Optical clearing combined with deep imaging of large biological specimen allows organ-wide visualization of cells in three dimensions (3D) to explore regenerative processes in a spatial context. Here, we investigate the dynamics of airway regeneration following toxin-mediated epithelial injury in cleared whole lung preparations by light sheet microscopy. We use a recently developed knock-in mouse strain labeling bronchiolar Club cells (Scgb1a1-mCherry) to define an optimal clearing procedure that efficiently preserves genetically encoded fluorophores. Dehydration in pH-adjusted tert-butanol followed by clearing in ethyl cinnamate maintained maximum mCherry fluorescence while preventing unfavorable background fluorescence. We apply this technique to depict the course of bronchiolar epithelial renewal from an acute injury phase to early and late recovery stages. 3D reconstructions of whole lungs demonstrate near-complete loss of secretory Club cells throughout the entire respiratory tract 3 days post naphthalene (dpn). Multiple foci of regenerating Club cells emerge at 7 dpn, predominantly at airway bifurcations and in distal terminal bronchioles—anatomical regions assumed to harbor distinct stem/progenitor cells subsets. At 21 dpn, clusters of newly formed Club cells have largely expanded, although the bronchiolar epithelial lining continues to regenerate. This study identifies regional stem cell niches as starting points for epithelial recovery, underscores the enormous regenerative capacity of the respiratory epithelium and demonstrates the power of whole lung 3D imaging for evaluating the extent of pulmonary damage and subsequent repair processes.

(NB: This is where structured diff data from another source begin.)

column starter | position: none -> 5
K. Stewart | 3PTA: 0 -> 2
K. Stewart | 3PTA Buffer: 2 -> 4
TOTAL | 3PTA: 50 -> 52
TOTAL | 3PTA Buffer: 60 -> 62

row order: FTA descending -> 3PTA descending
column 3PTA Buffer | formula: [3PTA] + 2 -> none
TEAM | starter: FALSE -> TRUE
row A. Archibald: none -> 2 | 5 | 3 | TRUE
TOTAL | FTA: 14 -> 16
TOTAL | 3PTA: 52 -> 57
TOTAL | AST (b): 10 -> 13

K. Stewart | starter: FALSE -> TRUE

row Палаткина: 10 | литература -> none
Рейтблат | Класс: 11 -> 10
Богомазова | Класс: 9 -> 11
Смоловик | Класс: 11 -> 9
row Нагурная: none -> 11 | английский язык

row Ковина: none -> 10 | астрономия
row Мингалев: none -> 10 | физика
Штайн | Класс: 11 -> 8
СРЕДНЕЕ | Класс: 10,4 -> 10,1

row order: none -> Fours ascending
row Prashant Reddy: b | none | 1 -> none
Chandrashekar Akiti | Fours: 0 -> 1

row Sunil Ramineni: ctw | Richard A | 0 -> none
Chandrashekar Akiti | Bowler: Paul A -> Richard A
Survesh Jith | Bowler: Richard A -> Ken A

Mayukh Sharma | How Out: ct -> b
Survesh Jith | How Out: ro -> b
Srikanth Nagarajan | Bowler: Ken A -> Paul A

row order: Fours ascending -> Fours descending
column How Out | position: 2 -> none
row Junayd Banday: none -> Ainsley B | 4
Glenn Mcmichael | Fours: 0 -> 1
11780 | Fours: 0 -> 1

光学清除与大型生物样本的深度成像相结合，可以在三个维度 (3D) 中对细胞进行全器官可视化，以探索空间环境中的再生过程。在这里，我们通过光片显微镜研究了清除的全肺制剂中毒素介导的上皮损伤后气道再生的动力学。我们使用最近开发的敲入小鼠品系标记细支气管俱乐部细胞 ( Scgb1a1-mCherry) 来定义有效保留基因编码荧光团的最佳清除程序。在 pH 值调节的叔丁醇中脱水，然后在肉桂酸乙酯中澄清，可保持最大的 mCherry 荧光，同时防止不利的背景荧光。我们应用这种技术来描述从急性损伤阶段到早期和晚期恢复阶段的细支气管上皮更新过程。全肺的 3D 重建表明，在萘 (dpn) 后 3 天，整个呼吸道几乎完全丧失了分泌性俱乐部细胞。再生 Club 细胞的多个病灶在 7 dpn 出现，主要出现在气道分叉处和远端细支气管 - 假定具有不同干/祖细胞亚群的解剖区域。在 21 dpn，尽管细支气管上皮衬里继续再生，但新形成的Club细胞簇已经大大扩大。这项研究将区域干细胞壁龛确定为上皮恢复的起点，强调了呼吸上皮的巨大再生能力，并证明了全肺 3D 成像在评估肺损伤程度和后续修复过程方面的能力。